Tout en me poussant vers la sortie Monsieur Gag chef de la Sécurité me fait pénétrer dans l’ascenseur, Les Ressources Humaines c’est plus haut, niveau deux, au-dessus des Requins Marteau. Les portes se referment son visage disparait, j’ai perdu une chaussure.

Pascale Kowal

J’attends la nouvelle

Je ne suis pas attendue, je pense. La femme à son guichet fait semblant de rechercher le rendez-vous sur son ordinateur. L’écran, qui se reflète dans la glace placée derrière elle ne montre aucun mouvement, parcouru d’aucune souris, placidement à la page d’un jeu de cartes, une patience, je crois. Mon trait d’ironie n’a eu aucun impact.

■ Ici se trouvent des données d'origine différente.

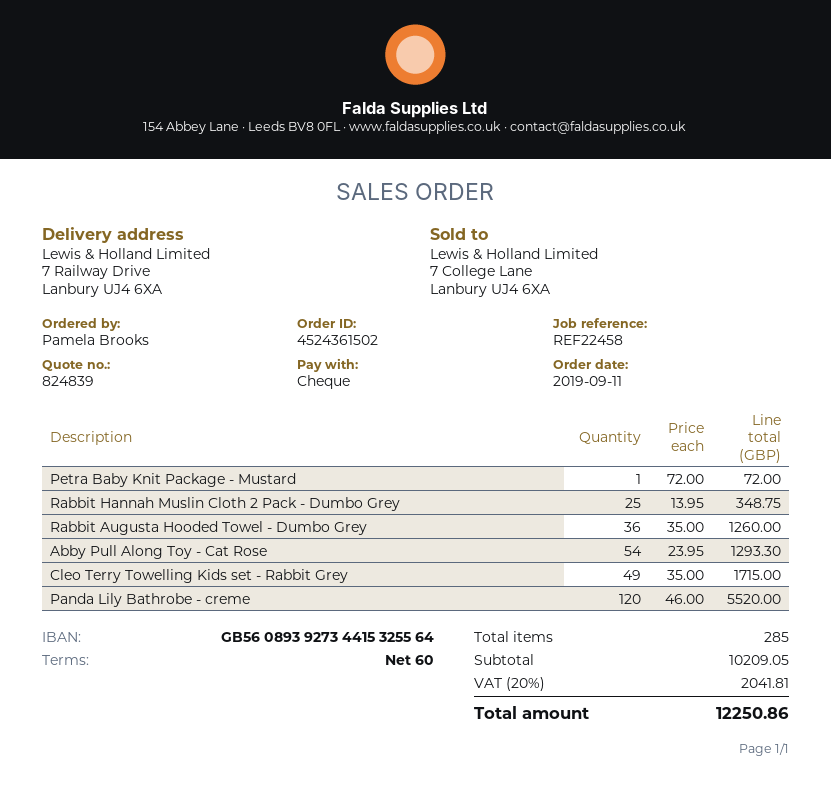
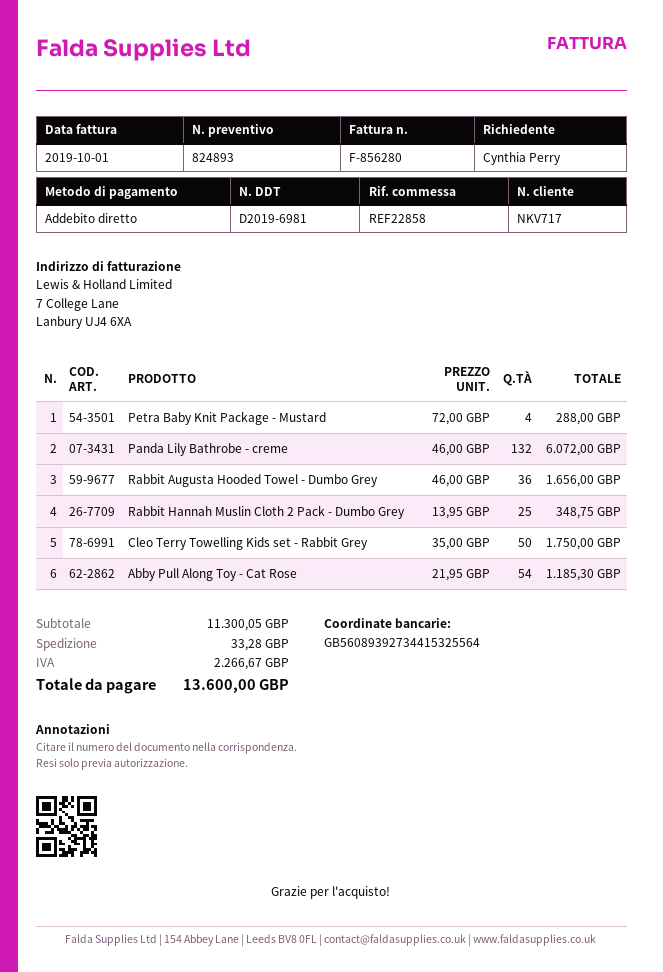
quote number: 824839 -> 824893
reference: REF22458 -> REF22858
ordered by: Pamela Brooks -> Cynthia Perry
payment method: cheque -> direct debit
Petra Baby Knit Package - Mustard: 1 x 72.00 = 72.00 -> 4 x 72.00 = 288.00
Rabbit Augusta Hooded Towel - Dumbo Grey: 36 x 35.00 = 1260.00 -> 36 x 46.00 = 1656.00
Abby Pull Along Toy - Cat Rose: 54 x 23.95 = 1293.30 -> 54 x 21.95 = 1185.30
Cleo Terry Towelling Kids set - Rabbit Grey: 49 x 35.00 = 1715.00 -> 50 x 35.00 = 1750.00
Panda Lily Bathrobe - creme: 120 x 46.00 = 5520.00 -> 132 x 46.00 = 6072.00
subtotal: 10209.05 -> 11300.05
shipping: none -> 33.28
tax: 2041.81 -> 2266.67
total: 12250.86 -> 13600.00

Autour de moi, la salle d’attente a cet air maussade si coutumier de ce genre d’endroit. Des enfilades de chaises fixées sur poutres délimitent d’étroits couloirs où peuvent circuler les nouveaux arrivants. Circuler, un bien grand mot. Le peu d’espace de circulation, le triste beige des murs, le lino olive fatigué du sol, les sièges blancs et bleus disposés en damier  – effort de gaité – le guichet derrière lequel siège la femme en blouse blanche, indifférente, apposent, sur l’esprit, une langueur, dénotée par les enfants, assis, le nez sur leurs jeux, mais sans enthousiasme. Les parents, les autres patients, silencieux ou chuchotant des informations relatives à la place de la carte vitale ou à des examens complémentaires qu’on leur a demandé d’apporter :

– Tu les as bien pris ?

– Oui, regarde, ils sont là.

– Tu as pensé à la radio ?

Le Dr Léo me fait entrer dans son bureau. Il est venu me chercher, je l’ai appelé, et nous sommes allés au bout du couloir, passant devant des bureaux portes ouvertes, portes fermées, d’autres tristesses, d’autres soucis.

Il me regarde, il va m’annoncer les résultats.